Declaration of Principles

THE SOCIALIST PARTY OF GREAT BRITAIN HOLDS:

1. That society as at present constituted is based upon the ownership of the means of living (ie land, factories, railways, etc.) by the capitalist or master class, and the consequent enslavement of the working class, by whose labour alone wealth is produced.

2. That in society, therefore, there is an antagonism of interests, manifesting itself as a class struggle, between those who possess but do not produce and those who produce but do not possess.

3.That this antagonism can be abolished only by the emancipation of the working class from the domination of the master class, by the conversion into common property of society of the means of production and distribution, and their democratic control by the whole people.

4. That as in the order of social evolution the working class is the last class to achieve its freedom, the emancipation of the working class will involve the emancipation of all mankind without distinction of race or sex.

5. That this emancipation must be the work of the working class itself.

6. That as the machinery of government, including the armed forces of the nation, exists only to conserve the monopoly by the capitalist class of the wealth taken from the workers, the working class must organise consciously and politically for the conquest of the powers of government, national and local, in order that this machinery, including these forces, may be converted from an instrument of oppression into the agent of emancipation and the overthrow of privilege, aristocratic and plutocratic.

7. That as all political parties are but the expression of class interests, and as the interest of the working class is diametrically opposed to the interests of all sections of the master class, the party seeking working class emancipation must be hostile to every other party.

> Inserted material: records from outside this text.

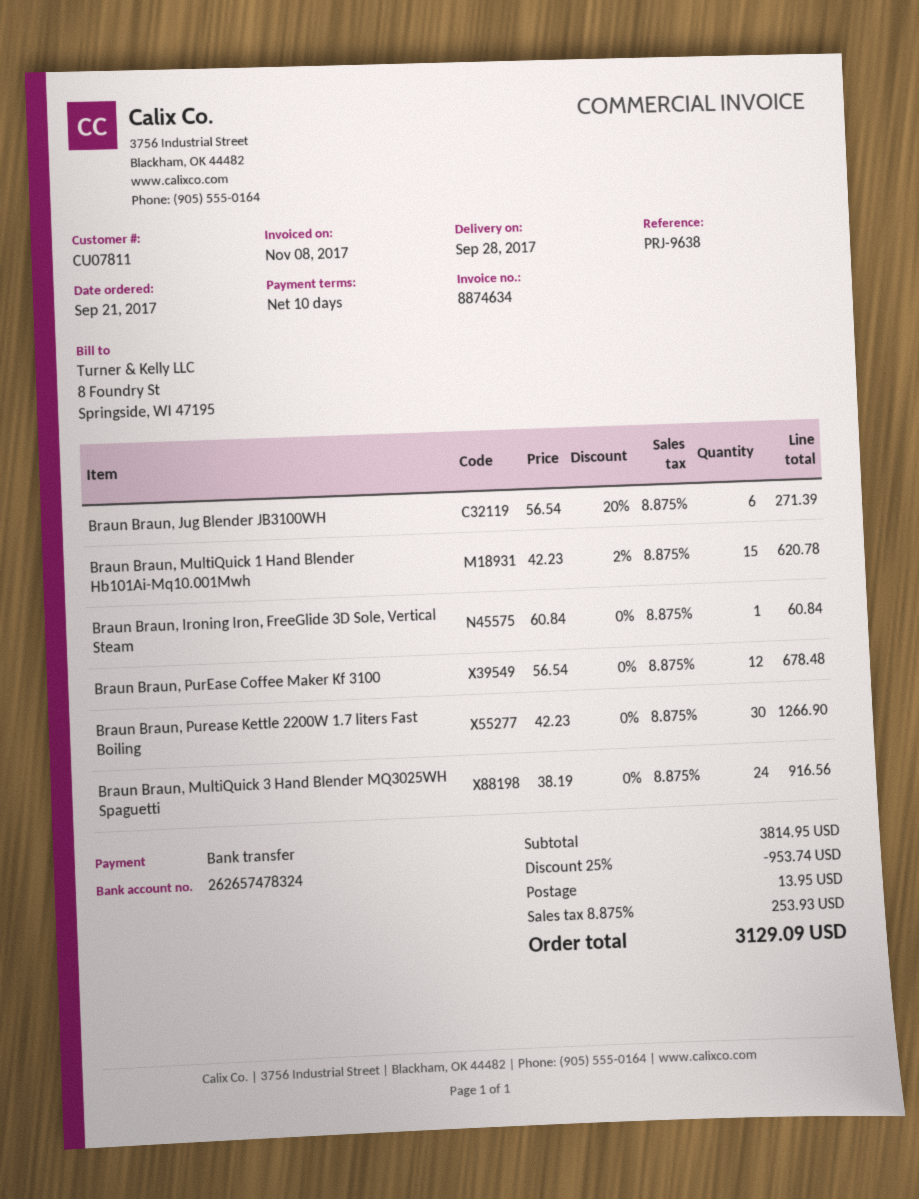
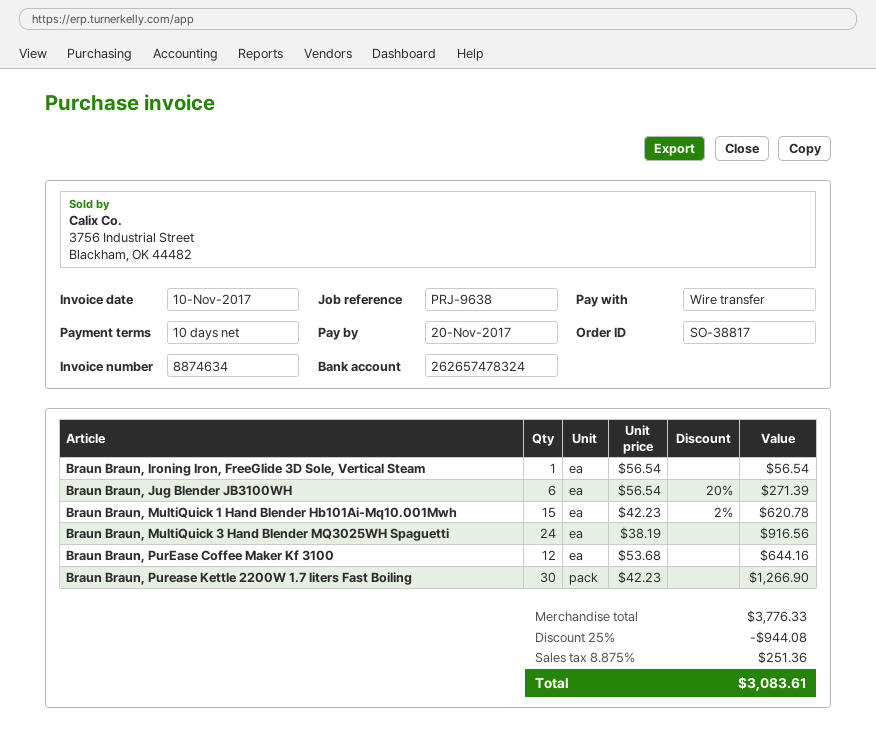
invoice date: 2017-11-08 -> 2017-11-10
Braun Braun, Ironing Iron, FreeGlide 3D Sole, Vertical Steam: 1 x 60.84 = 60.84 -> 1 x 56.54 = 56.54
Braun Braun, PurEase Coffee Maker Kf 3100: 12 x 56.54 = 678.48 -> 12 x 53.68 = 644.16
subtotal: 3814.95 -> 3776.33
discount: 25% = 953.74 -> 25% = 944.08
shipping: 13.95 -> none
tax: 8.875% = 253.93 -> 8.875% = 251.36
total: 3129.09 -> 3083.61

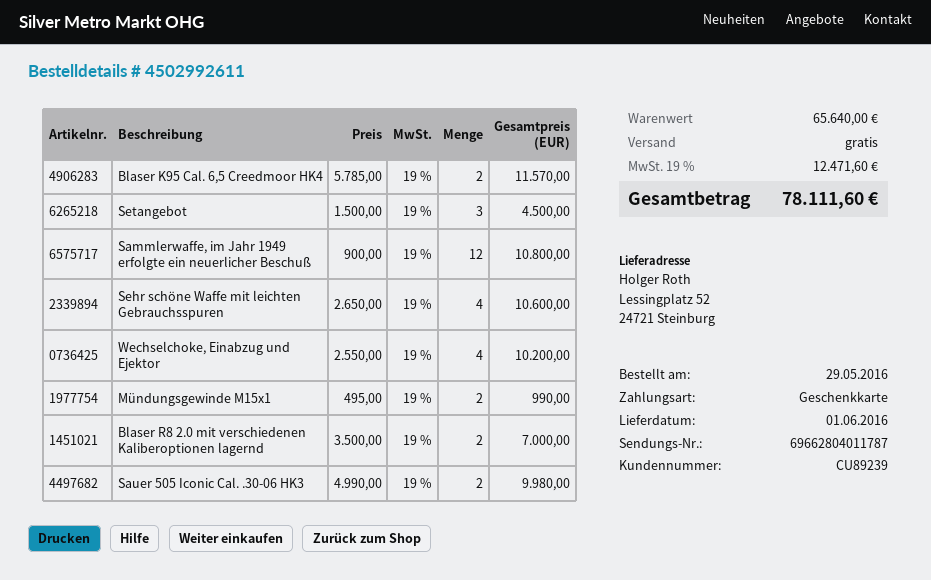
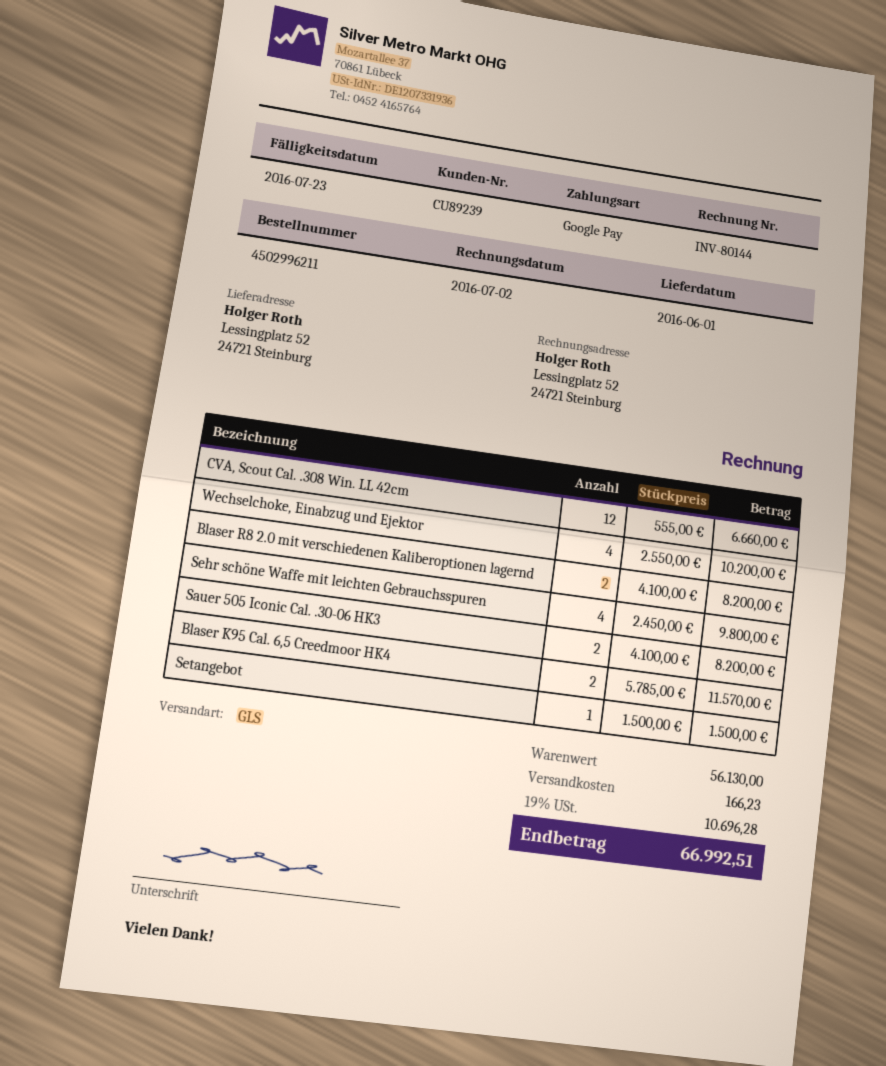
order number: 4502992611 -> 4502996211
payment method: gift card -> Google Pay
Setangebot: 3 x 1500.00 = 4500.00 -> 1 x 1500.00 = 1500.00
Sammlerwaffe, im Jahr 1949 erfolgte ein neuerlicher Beschuß: 12 x 900.00 = 10800.00 -> none
Sehr schöne Waffe mit leichten Gebrauchsspuren: 4 x 2650.00 = 10600.00 -> 4 x 2450.00 = 9800.00
Mündungsgewinde M15x1: 2 x 495.00 = 990.00 -> none
Blaser R8 2.0 mit verschiedenen Kaliberoptionen lagernd: 2 x 3500.00 = 7000.00 -> 2 x 4100.00 = 8200.00
Sauer 505 Iconic Cal. .30-06 HK3: 2 x 4990.00 = 9980.00 -> 2 x 4100.00 = 8200.00
CVA, Scout Cal. .308 Win. LL 42cm: none -> 12 x 555.00 = 6660.00
subtotal: 65640.00 -> 56130.00
shipping: 0.00 -> 166.23
tax: 19% = 12471.60 -> 19% = 10696.28
total: 78111.60 -> 66992.51

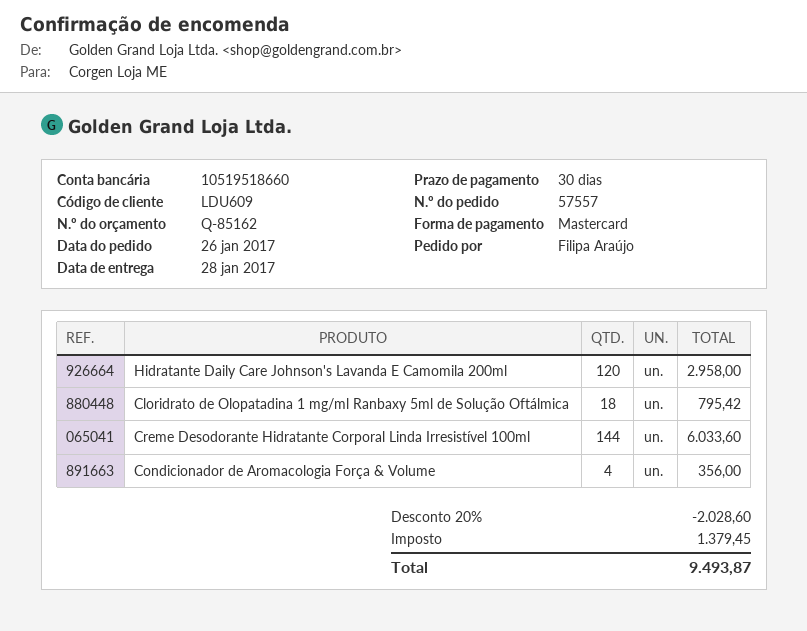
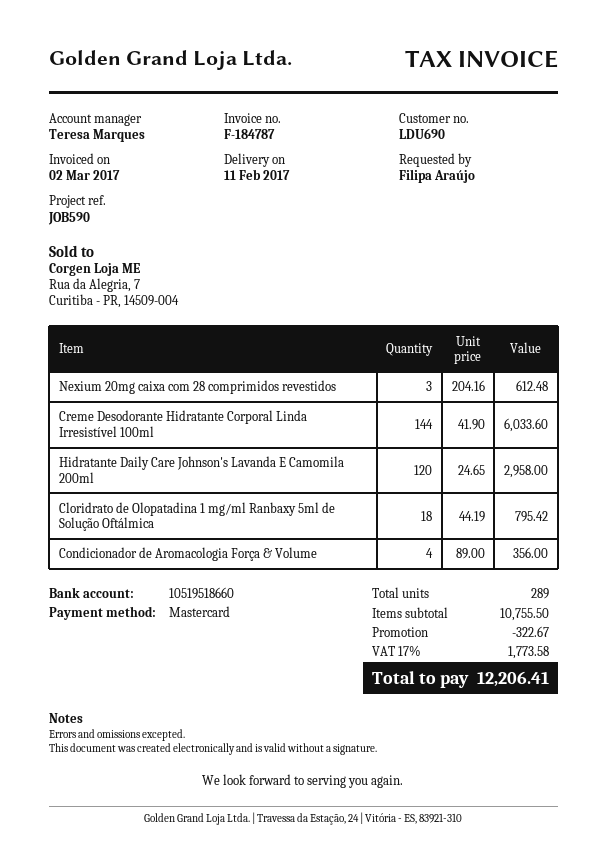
delivery date: 2017-01-28 -> 2017-02-11
customer number: LDU609 -> LDU690
Nexium 20mg caixa com 28 comprimidos revestidos: none -> 3 for 612.48
discount: 2028.60 -> 322.67
tax: 1379.45 -> 1773.58
total: 9493.87 -> 12206.41

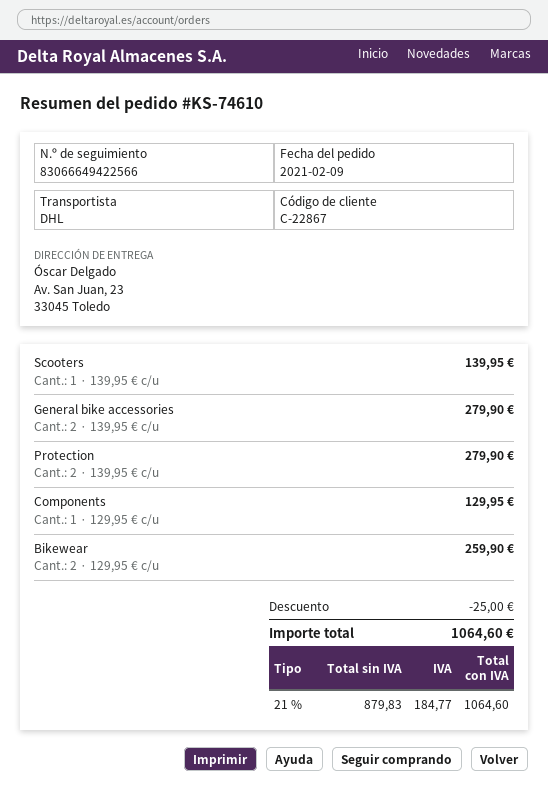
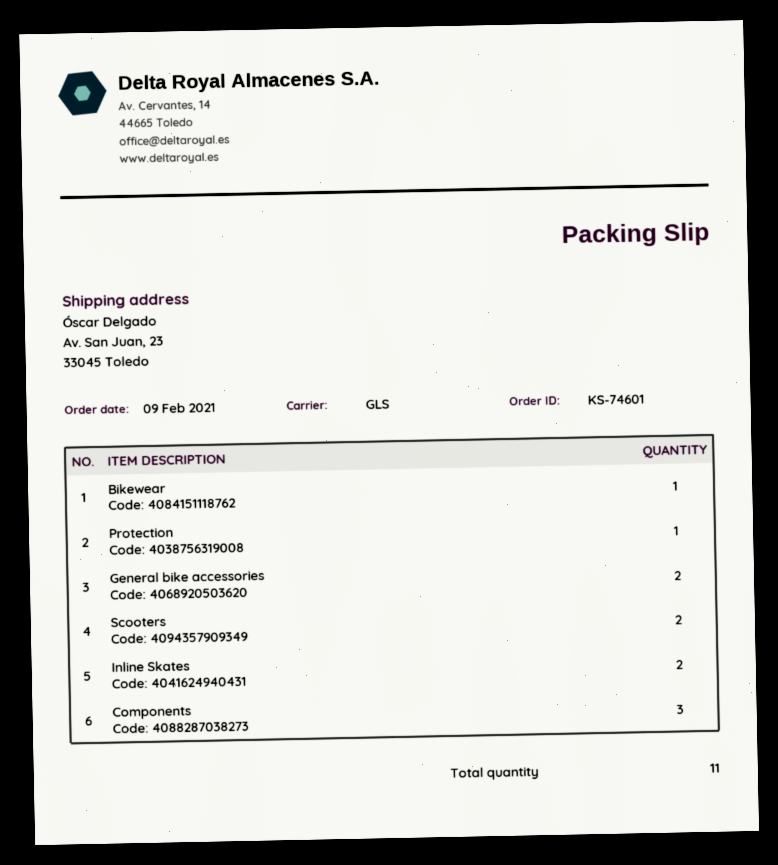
order number: KS-74610 -> KS-74601
shipping method: DHL -> GLS
Scooters: 1 -> 2
Protection: 2 -> 1
Components: 1 -> 3
Bikewear: 2 -> 1
Inline Skates: none -> 2

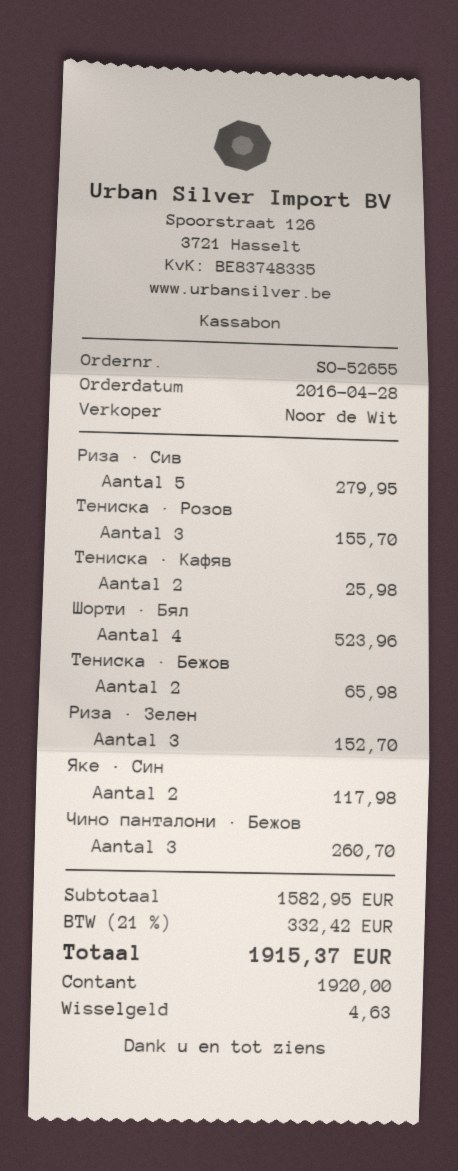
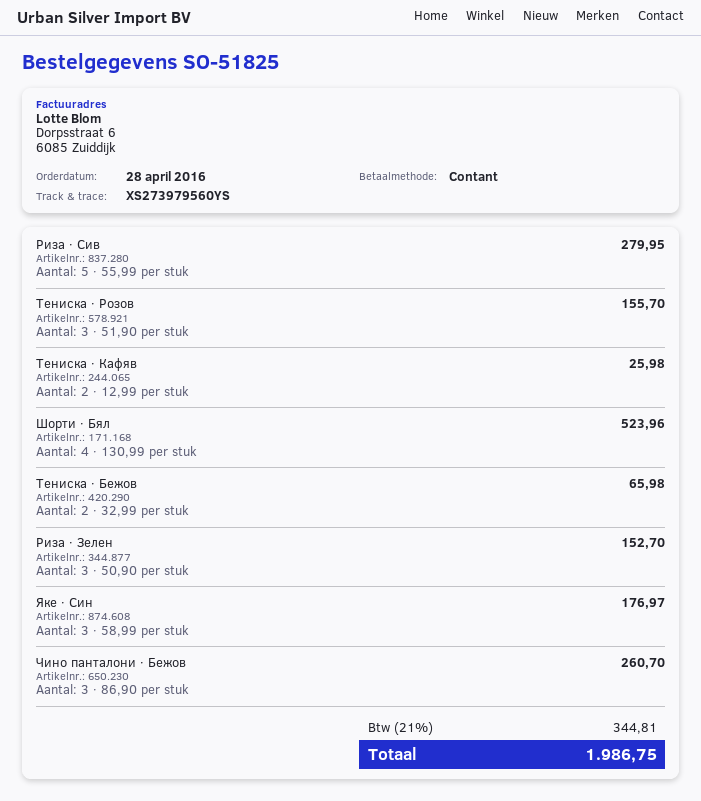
order number: SO-52655 -> SO-51825
Яке · Син: 2 for 117.98 -> 3 for 176.97
tax: 21% = 332.42 -> 21% = 344.81
total: 1915.37 -> 1986.75

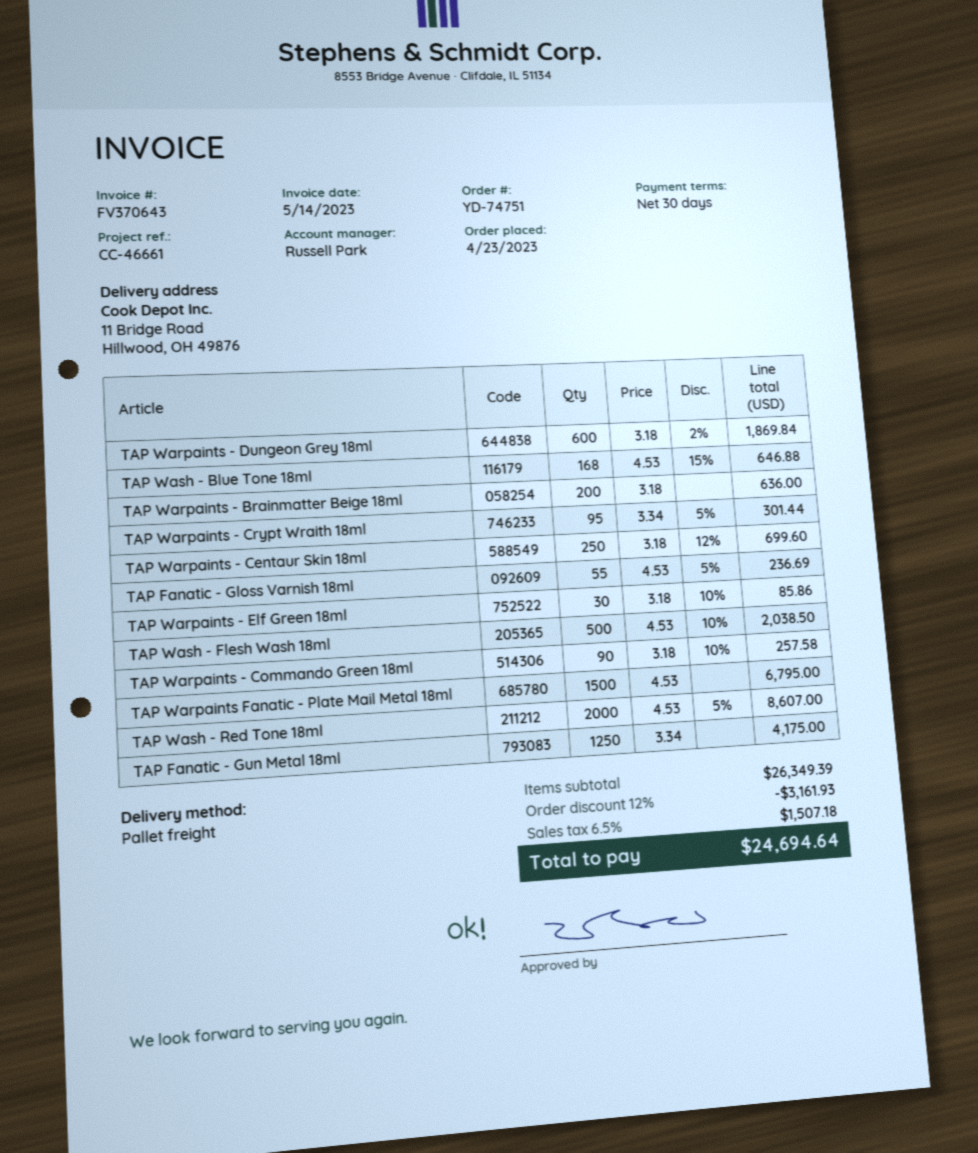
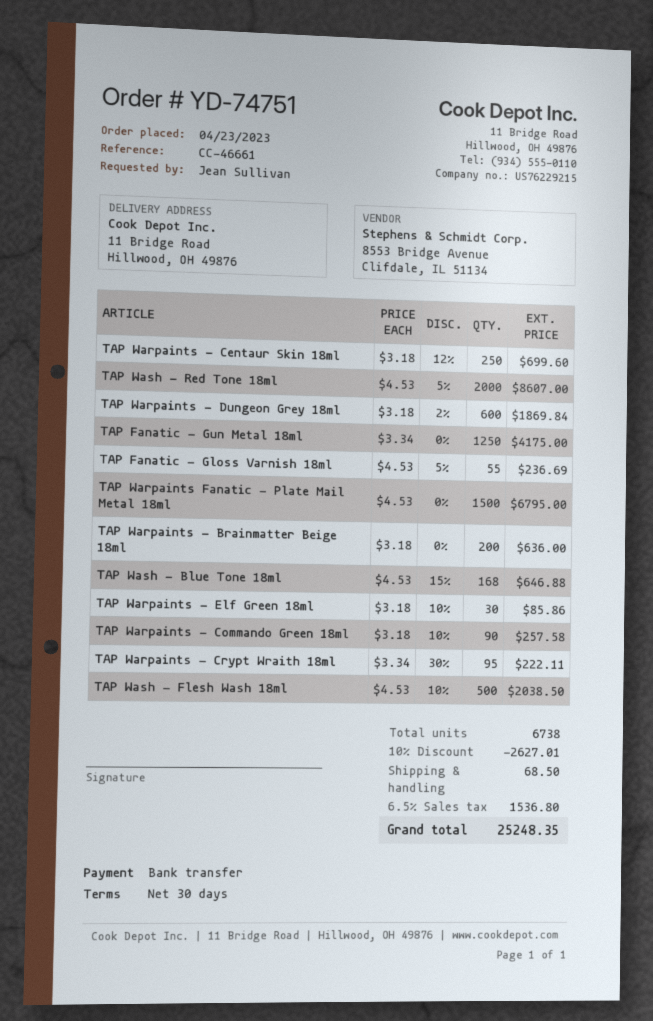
TAP Warpaints - Crypt Wraith 18ml: 95 x 3.34 - 5% = 301.44 -> 95 x 3.34 - 30% = 222.11
discount: 12% = 3161.93 -> 10% = 2627.01
shipping: none -> 68.50
tax: 6.5% = 1507.18 -> 6.5% = 1536.80
total: 24694.64 -> 25248.35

8. The Socialist Party of Great Britain, therefore, enters the field of political action determined to wage war against all other political parties, whether alleged labour or avowedly capitalist, and calls upon the members of the working class of this country to muster under its banner to the end that a speedy termination may be wrought to the system which deprives them of the fruits of their labour, and that poverty may give place to comfort, privilege to equality, and slavery to freedom.